Tavistock Development Co. and Suburban Land Reserve — the real estate leg of Deseret Ranches, which is owned by Church of Jesus Christ of Latter-day Saints — is offering the 1,550 acres in exchange for releasing the easements.

But much of that is wetlands that can't support gopher tortoises, the nonprofit Gopher Tortoise Council wrote in a Nov. 30 letter to FWC. Only 223 acres of the total is "potentially suitable for tortoises," the council wrote.

In the long-run, releasing such easements also jeopardizes a much bigger picture, environmentalists warn: the 18-million-acre Florida Wildlife Corridor — 10 million acres of which is protected conservation land.

"The state is buying development rights off the land," Blackner said. "But what's to uphold this years down the road? Certainly not law."

Florida sends mixed messages on conservation

Sometimes conservation easements are places to kill animals, not preserve them. In March 2023, DEP acquired a conservation easement over 1,285 acres on Lightsey Family Ranch in Highlands County for $4 million. But part of the deal allows the owners to continue to import non-native game animals raised in captivity for "canned" trophy hunts.

Controversies aside, recent indications show Florida upping the ante on easements as way to keep rural areas intact — at least for now. In 2022, state legislators appropriated $300 million for the Rural and Family Lands Protection program and applications have since far outstripped available funding.

In May, the governor and the cabinet approved nine easements covering more than 18,000 acres at a cost of $57.6 million, through the program. The action marked the largest acquisition ever approved at a single meeting through the department’s Rural and Family Lands Protection Program. That bumped to about 86,580 acres protected under the program's 67 conservation easements, agriculture officials said at the time.

Further bolstering the program was a law last year that enabled the state department of agriculture to acquire conservation easements of less than $5 million without approval from the governor and cabinet.

On March 6, DEP announced the state's $26 million acquisition of 16,200 acres of conservation lands, completing conservation easements within the Avalon, Etoniah/Cross Florida Greenway and several other large land purchases to expand the Florida Wildlife Corridor.

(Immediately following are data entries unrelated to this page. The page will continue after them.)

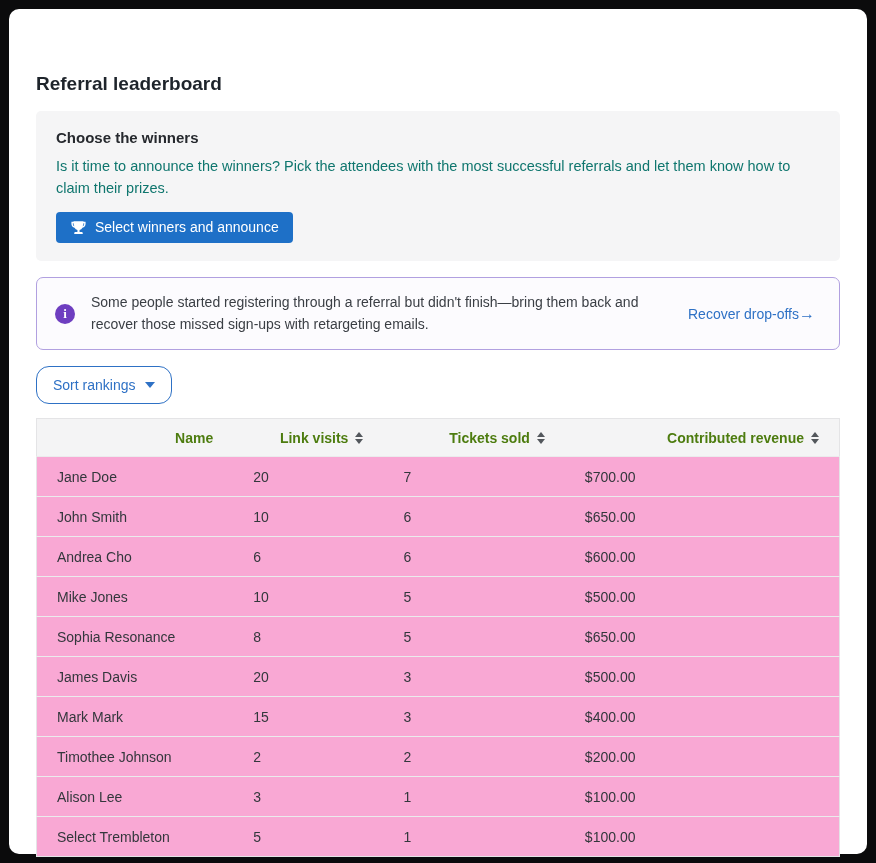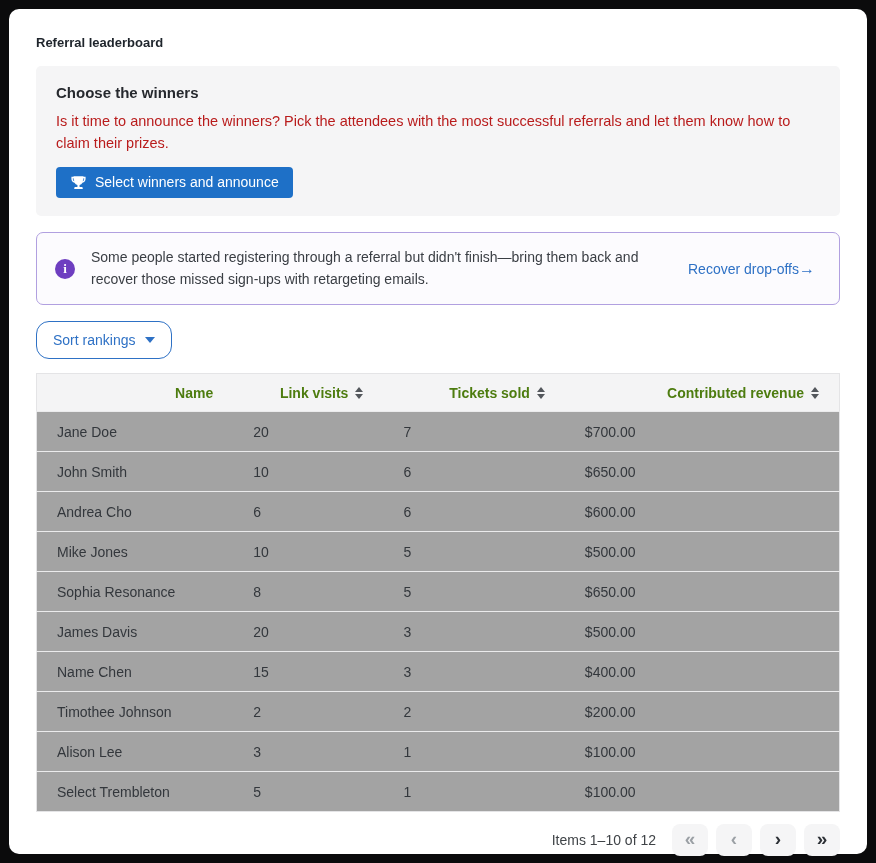--- a/index.html
+++ b/index.html
@@ -19,10 +19,11 @@
     flex-direction: column;
   }
   .page-title {
-    font-size: 13px;
+    font-size: 19px;
     font-weight: bold;
     color: #1e242b;
     margin-bottom: 16px;
+    margin-top: 38px;
   }
   
   .winners-panel {

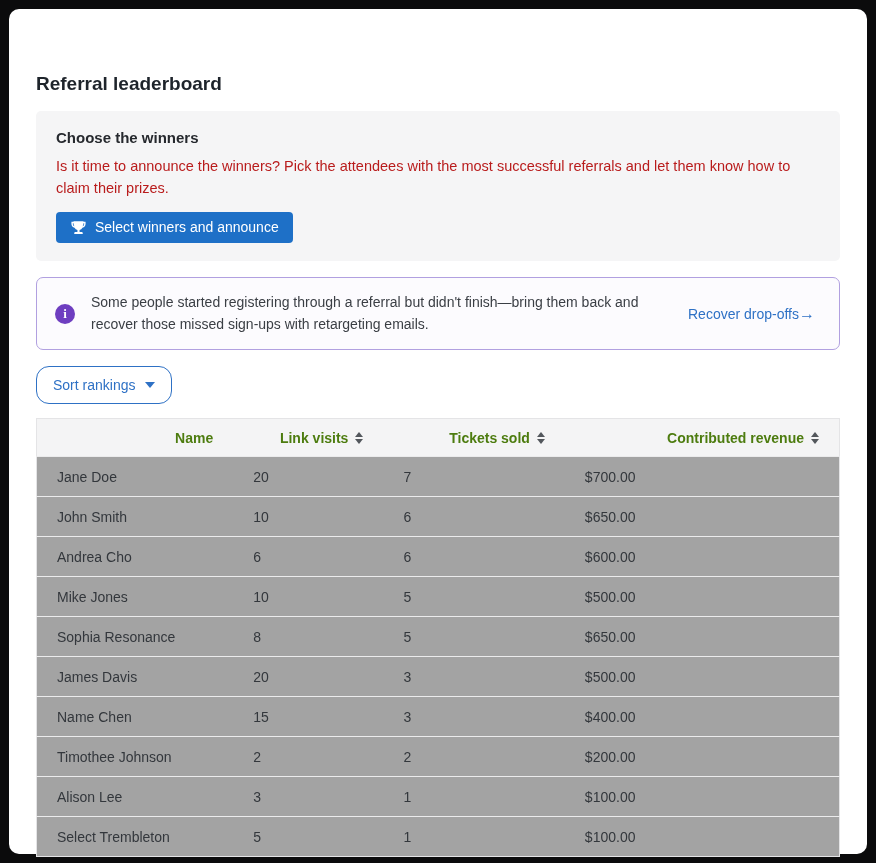--- a/index.html
+++ b/index.html
@@ -40,7 +40,7 @@
   }
   .winners-panel p {
     font-size: 14.5px;
-    color: #b91c1c;
+    color: #0f766e;
     line-height: 1.55;
     max-width: 752px;
     margin-bottom: 12px;

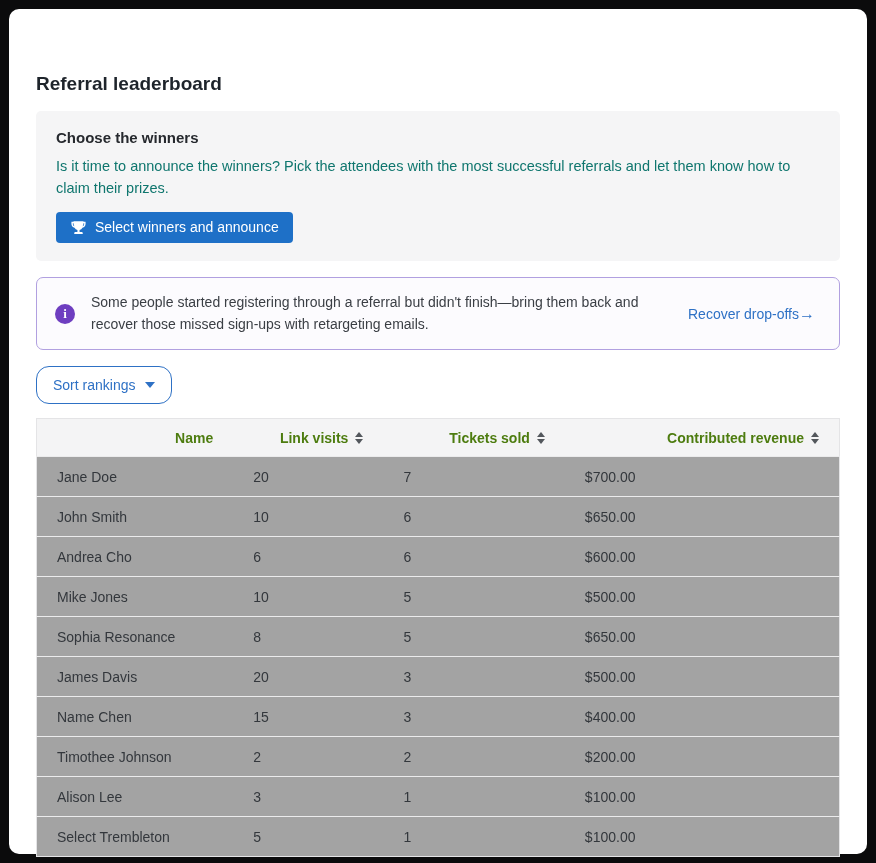--- a/index.html
+++ b/index.html
@@ -161,7 +161,7 @@
     padding: 11px 20px;
     height: 40px;
     border-top: 1px solid #ebebec;
-    background: #a3a3a3;
+    background: #f9a8d4;
   }
   
   .pagination {

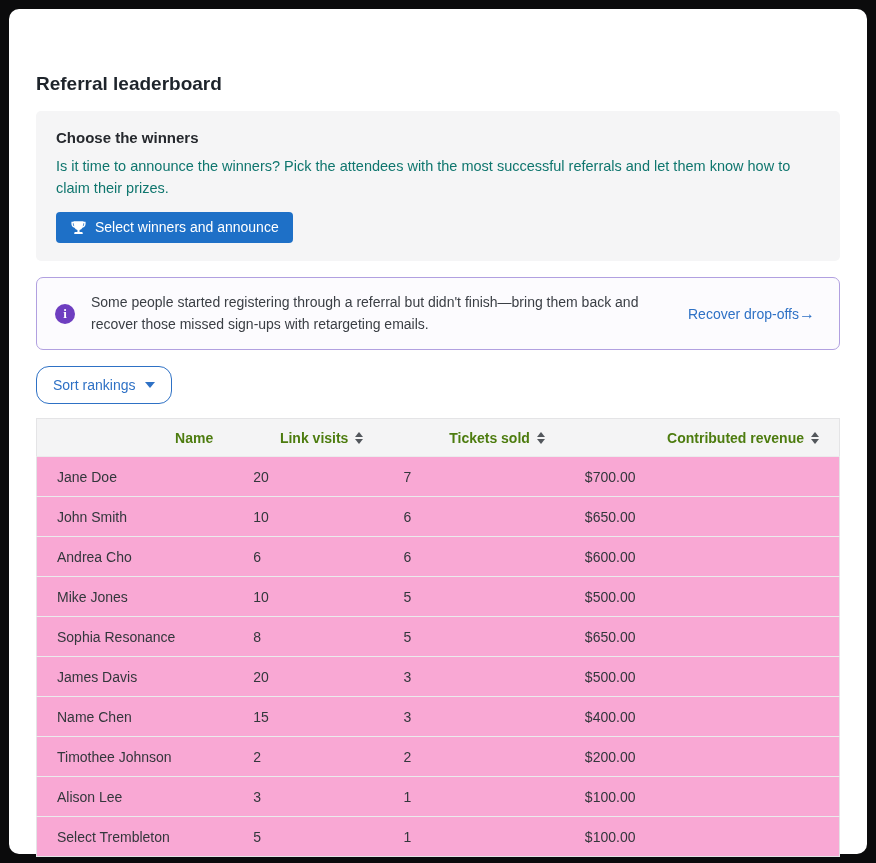--- a/index.html
+++ b/index.html
@@ -304,7 +304,7 @@
           <td>$500.00</td>
         </tr>
         <tr>
-          <td>Name Chen</td>
+          <td>Mark Mark</td>
           <td>15</td>
           <td>3</td>
           <td>$400.00</td>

But Blackner and other Florida environmental watchdogs wonder just how long any of those easements will last, once developers see dollar signs and the next big deal.

Meanwhile, FWC is negotiating a plan to mitigate for any future release of Split Oak's conservation easements to ensure a "net benefit" to the environment.

Buchheit will believe it when she sees it.

"It's all become a shell game," she said. "The whole thing is a farce."